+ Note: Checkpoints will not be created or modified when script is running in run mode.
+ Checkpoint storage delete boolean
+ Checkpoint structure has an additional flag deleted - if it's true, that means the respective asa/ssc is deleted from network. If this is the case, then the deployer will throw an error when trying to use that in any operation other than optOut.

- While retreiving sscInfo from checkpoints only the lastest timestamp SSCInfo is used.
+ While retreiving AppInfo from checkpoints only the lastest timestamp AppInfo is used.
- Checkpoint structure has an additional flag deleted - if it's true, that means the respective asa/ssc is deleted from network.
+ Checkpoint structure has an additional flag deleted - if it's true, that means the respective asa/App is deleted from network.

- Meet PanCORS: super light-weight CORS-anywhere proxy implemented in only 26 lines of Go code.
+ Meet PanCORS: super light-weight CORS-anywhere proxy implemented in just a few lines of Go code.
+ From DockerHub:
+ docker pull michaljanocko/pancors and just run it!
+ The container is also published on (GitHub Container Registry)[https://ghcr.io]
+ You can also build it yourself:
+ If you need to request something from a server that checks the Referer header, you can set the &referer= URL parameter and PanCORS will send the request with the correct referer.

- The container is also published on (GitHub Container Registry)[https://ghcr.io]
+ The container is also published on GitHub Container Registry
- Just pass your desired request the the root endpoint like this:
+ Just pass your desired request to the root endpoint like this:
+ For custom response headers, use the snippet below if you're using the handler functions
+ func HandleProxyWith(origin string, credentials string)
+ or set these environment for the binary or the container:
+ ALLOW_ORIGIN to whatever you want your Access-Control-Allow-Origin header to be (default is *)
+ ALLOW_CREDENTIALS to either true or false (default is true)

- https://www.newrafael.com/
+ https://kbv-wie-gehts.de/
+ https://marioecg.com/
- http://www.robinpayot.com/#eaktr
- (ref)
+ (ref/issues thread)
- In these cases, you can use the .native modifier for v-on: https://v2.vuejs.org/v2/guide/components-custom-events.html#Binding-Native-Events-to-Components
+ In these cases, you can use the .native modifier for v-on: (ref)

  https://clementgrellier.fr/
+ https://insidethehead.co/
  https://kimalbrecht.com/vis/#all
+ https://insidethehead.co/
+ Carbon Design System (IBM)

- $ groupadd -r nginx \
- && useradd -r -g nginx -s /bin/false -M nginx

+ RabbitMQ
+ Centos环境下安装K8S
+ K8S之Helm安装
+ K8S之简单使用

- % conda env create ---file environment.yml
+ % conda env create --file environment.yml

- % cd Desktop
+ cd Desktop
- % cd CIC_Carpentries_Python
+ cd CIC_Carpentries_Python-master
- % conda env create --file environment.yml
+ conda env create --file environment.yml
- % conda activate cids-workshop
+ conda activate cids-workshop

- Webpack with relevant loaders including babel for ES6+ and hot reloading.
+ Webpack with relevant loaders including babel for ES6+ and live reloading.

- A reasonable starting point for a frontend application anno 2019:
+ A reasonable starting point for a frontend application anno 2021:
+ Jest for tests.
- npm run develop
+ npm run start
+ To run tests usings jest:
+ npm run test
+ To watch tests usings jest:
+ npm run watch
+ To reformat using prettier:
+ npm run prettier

▶ **Required work**: All records must be repeated exactly, with none skipped.

▶ **Output for this exercise**:
+ Note: Checkpoints will not be created or modified when script is running in run mode.
+ Checkpoint storage delete boolean
+ Checkpoint structure has an additional flag deleted - if it's true, that means the respective asa/ssc is deleted from network. If this is the case, then the deployer will throw an error when trying to use that in any operation other than optOut.

- While retreiving sscInfo from checkpoints only the lastest timestamp SSCInfo is used.
+ While retreiving AppInfo from checkpoints only the lastest timestamp AppInfo is used.
- Checkpoint structure has an additional flag deleted - if it's true, that means the respective asa/ssc is deleted from network.
+ Checkpoint structure has an additional flag deleted - if it's true, that means the respective asa/App is deleted from network.

- Meet PanCORS: super light-weight CORS-anywhere proxy implemented in only 26 lines of Go code.
+ Meet PanCORS: super light-weight CORS-anywhere proxy implemented in just a few lines of Go code.
+ From DockerHub:
+ docker pull michaljanocko/pancors and just run it!
+ The container is also published on (GitHub Container Registry)[https://ghcr.io]
+ You can also build it yourself:
+ If you need to request something from a server that checks the Referer header, you can set the &referer= URL parameter and PanCORS will send the request with the correct referer.

- The container is also published on (GitHub Container Registry)[https://ghcr.io]
+ The container is also published on GitHub Container Registry
- Just pass your desired request the the root endpoint like this:
+ Just pass your desired request to the root endpoint like this:
+ For custom response headers, use the snippet below if you're using the handler functions
+ func HandleProxyWith(origin string, credentials string)
+ or set these environment for the binary or the container:
+ ALLOW_ORIGIN to whatever you want your Access-Control-Allow-Origin header to be (default is *)
+ ALLOW_CREDENTIALS to either true or false (default is true)

- https://www.newrafael.com/
+ https://kbv-wie-gehts.de/
+ https://marioecg.com/
- http://www.robinpayot.com/#eaktr
- (ref)
+ (ref/issues thread)
- In these cases, you can use the .native modifier for v-on: https://v2.vuejs.org/v2/guide/components-custom-events.html#Binding-Native-Events-to-Components
+ In these cases, you can use the .native modifier for v-on: (ref)

  https://clementgrellier.fr/
+ https://insidethehead.co/
  https://kimalbrecht.com/vis/#all
+ https://insidethehead.co/
+ Carbon Design System (IBM)

- $ groupadd -r nginx \
- && useradd -r -g nginx -s /bin/false -M nginx

+ RabbitMQ
+ Centos环境下安装K8S
+ K8S之Helm安装
+ K8S之简单使用

- % conda env create ---file environment.yml
+ % conda env create --file environment.yml

- % cd Desktop
+ cd Desktop
- % cd CIC_Carpentries_Python
+ cd CIC_Carpentries_Python-master
- % conda env create --file environment.yml
+ conda env create --file environment.yml
- % conda activate cids-workshop
+ conda activate cids-workshop

- Webpack with relevant loaders including babel for ES6+ and hot reloading.
+ Webpack with relevant loaders including babel for ES6+ and live reloading.

- A reasonable starting point for a frontend application anno 2019:
+ A reasonable starting point for a frontend application anno 2021:
+ Jest for tests.
- npm run develop
+ npm run start
+ To run tests usings jest:
+ npm run test
+ To watch tests usings jest:
+ npm run watch
+ To reformat using prettier:
+ npm run prettier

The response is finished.